Surveys of elections past
I REMEMBER an old cartoon by Jules Feiffer in which a couch potato, in front of a TV, says, “I like to watch the opinion polls so that I’ll know how to think.” It’s just as weird if the potato says, “I like to watch the opinion polls so that I’ll know for whom to vote.”
Actually, opinion polls have almost no effect on how people vote. We know this from having surveyed it. A few say surveys influence their vote, but that’s not undemocratic. It’s their free choice. By the way, many shifters go for the underdog, not the leader, so the net bandwagon effect can be zero, or even negative.
Eighty-five percent or more say they vote according to their conscience, whoever may win. Only 15 percent or less say they waste their vote by not giving it to the probable winner.
Surveys do have an effect on the support base—money-wise and people-wise—of the candidates. This is not undemocratic. But only unbiased surveys can have this effect. Political backers are smart; they know which surveys are genuine.
Biased surveys die a natural death. Within six months of the 1998 presidential election, the Facts Base company—which had insisted that Joe de Venecia had a good chance of defeating Erap Estrada—could no longer be found.
In mid-1985, the Bishops-Businessmen’s Conference (BBC) survey found that two-thirds of Filipinos disliked Ferdinand Marcos’ power to legislate by decree, and two-thirds also disliked his power to detain by fiat. When he called for a snap election, Marcos bluffed that the BBC survey had an item predicting he would win.
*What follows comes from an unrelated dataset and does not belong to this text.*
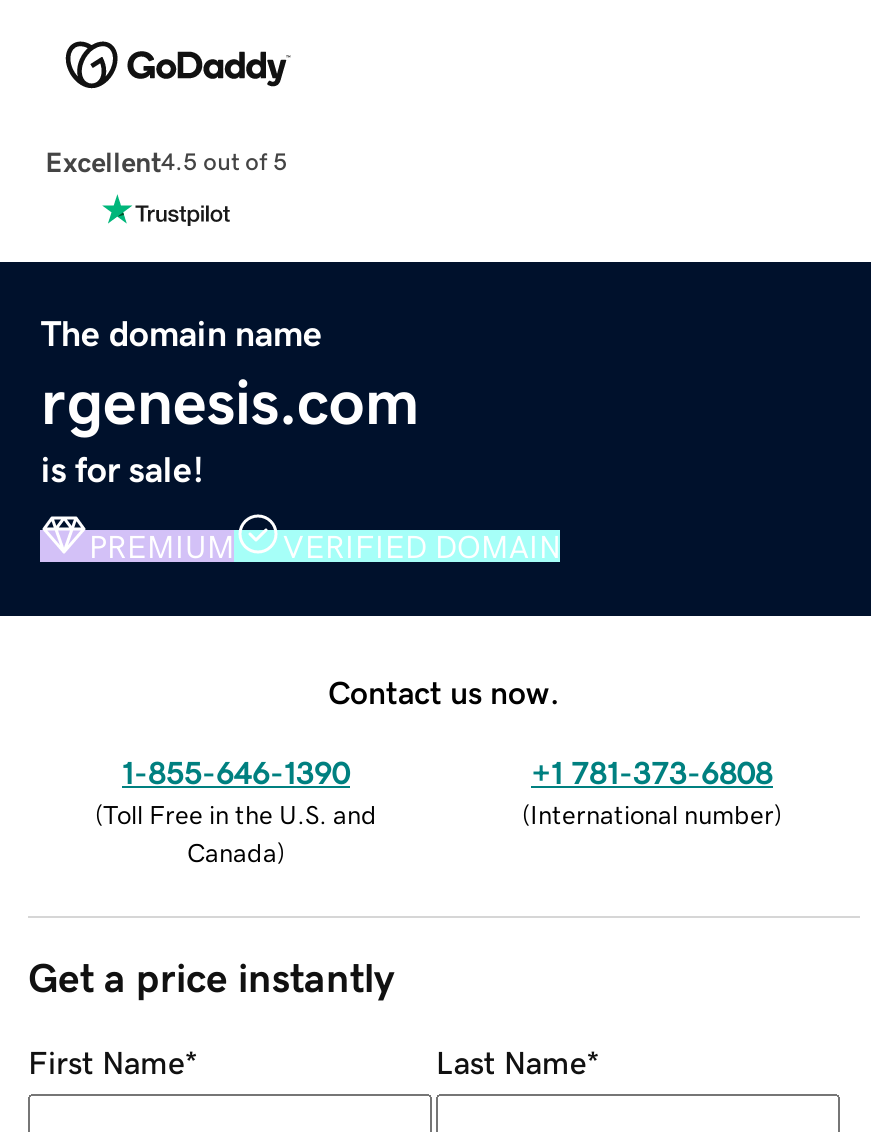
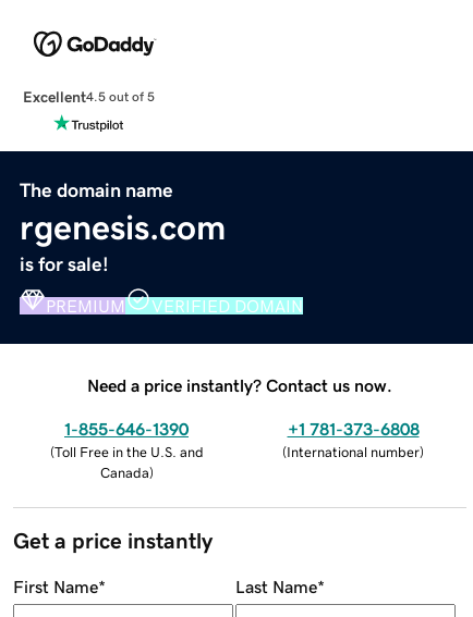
[328,675,560,707] Contact us now. -> [87,376,392,393] Need a price instantly? Contact us now.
I wasn’t able to do an opinion poll before the February 1986 snap election, despite finding a sponsor whose only condition was that the poll be identified with BBC. The BBC chair, the late Vicente “Ting” Jayme, endorsed it to the BBC board, but it declined to accept the responsibility.
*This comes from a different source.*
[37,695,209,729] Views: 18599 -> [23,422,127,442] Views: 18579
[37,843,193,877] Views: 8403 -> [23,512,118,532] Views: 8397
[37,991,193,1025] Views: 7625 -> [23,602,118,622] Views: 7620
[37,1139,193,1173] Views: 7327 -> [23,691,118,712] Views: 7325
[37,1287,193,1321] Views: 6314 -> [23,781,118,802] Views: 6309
Ting explained to me that BBC would have to publicly release the survey, regardless of findings. Even if BBC tried to keep it secret, it was bound to be leaked. If it showed Marcos in the lead, it would discourage Cory Aquino’s camp. On the other hand, if it showed Cory in the lead, then Marcos could even cancel the election altogether. Better, Ting said, not to know what to expect.
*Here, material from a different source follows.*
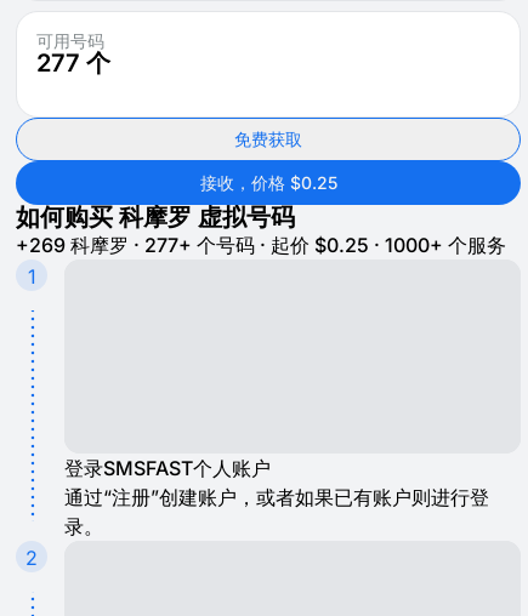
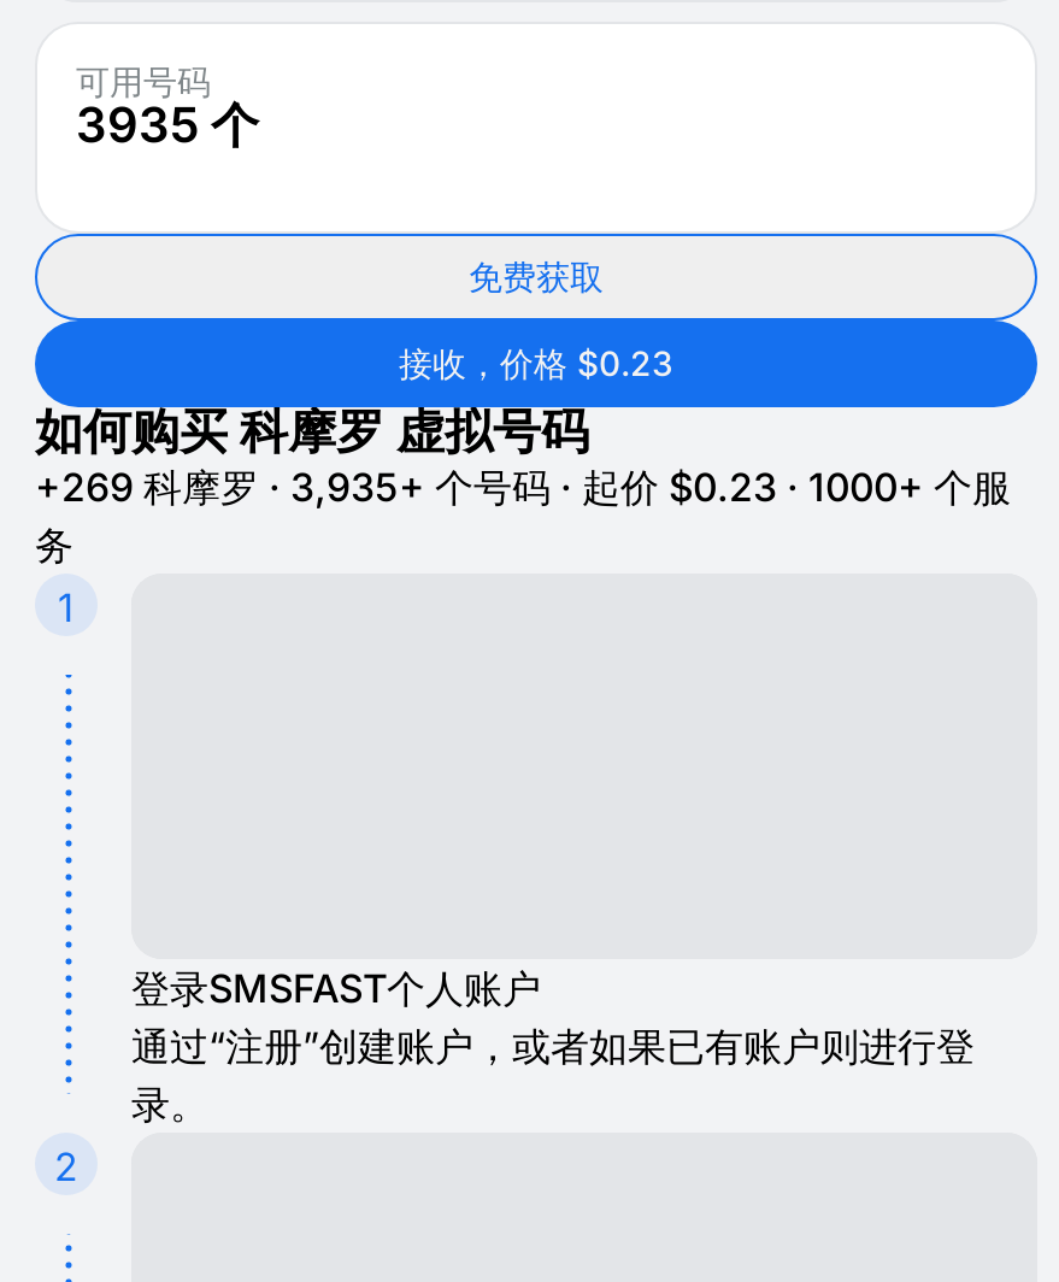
[36,49,110,78] 277个 -> [76,96,259,154] 3935个
[200,172,337,193] 接收，价格 $0.25 -> [399,342,673,383] 接收，价格 $0.23
[16,233,506,257] +269 科摩罗 · 277+ 个号码 · 起价 $0.25 · 1000+ 个服务 -> [35,463,1011,569] +269 科摩罗 · 3,935+ 个号码 · 起价 $0.23 · 1000+ 个服 | 务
The official count of the snap election said that Marcos won, whereas Namfrel’s parallel count said that Cory won. SWS’s first opinion poll, done in May 1986 in partnership with Ateneo de Manila University, found 64 percent of Filipinos saying they had voted for Cory.
A count of the votes of the full population validates (or else repudiates) the count in a sample survey, not the other way around. Provided, of course, that the full count is honest. Therefore the honesty of the official counting system should be constantly inspected. Parallel counting, Namfrel-style, is still the most reliable way to do it.
The main value of an exit poll is not in beating the official count to the media but in learning more things about the vote, by asking, for instance: “When did you make your final choice on whom to vote for?”
In the historic SWS-TV5 exit poll of May 10, 2010, 27 percent said they made their choice for president only in May itself, 16 percent decided in March or April, 51 percent decided in February or earlier, and 6 percent didn’t answer.
Thus, from now up to February, I think only half of the electorate will have chosen their candidate. By the end of April, perhaps it will be three-fourths. Perhaps one-fourth of the electorate will decide only in the last 10 days.
In preelection surveys, almost every respondent can name a choice of candidate, but it is obviously a tentative choice. Voters have the right to be tentative. The so-called “undecided” in these surveys are merely those without any candidate yet.
Here is the survey leaderboard in past election campaigns:
In 1992, Fidel V. Ramos was usually slightly ahead of Miriam Santiago, but they got tied at the time of FVR’s mysterious trip abroad; later he resumed his slight lead. What I found remarkable was the rise of Danding Cojuangco, a Marcos crony, from last at the start to third at the end.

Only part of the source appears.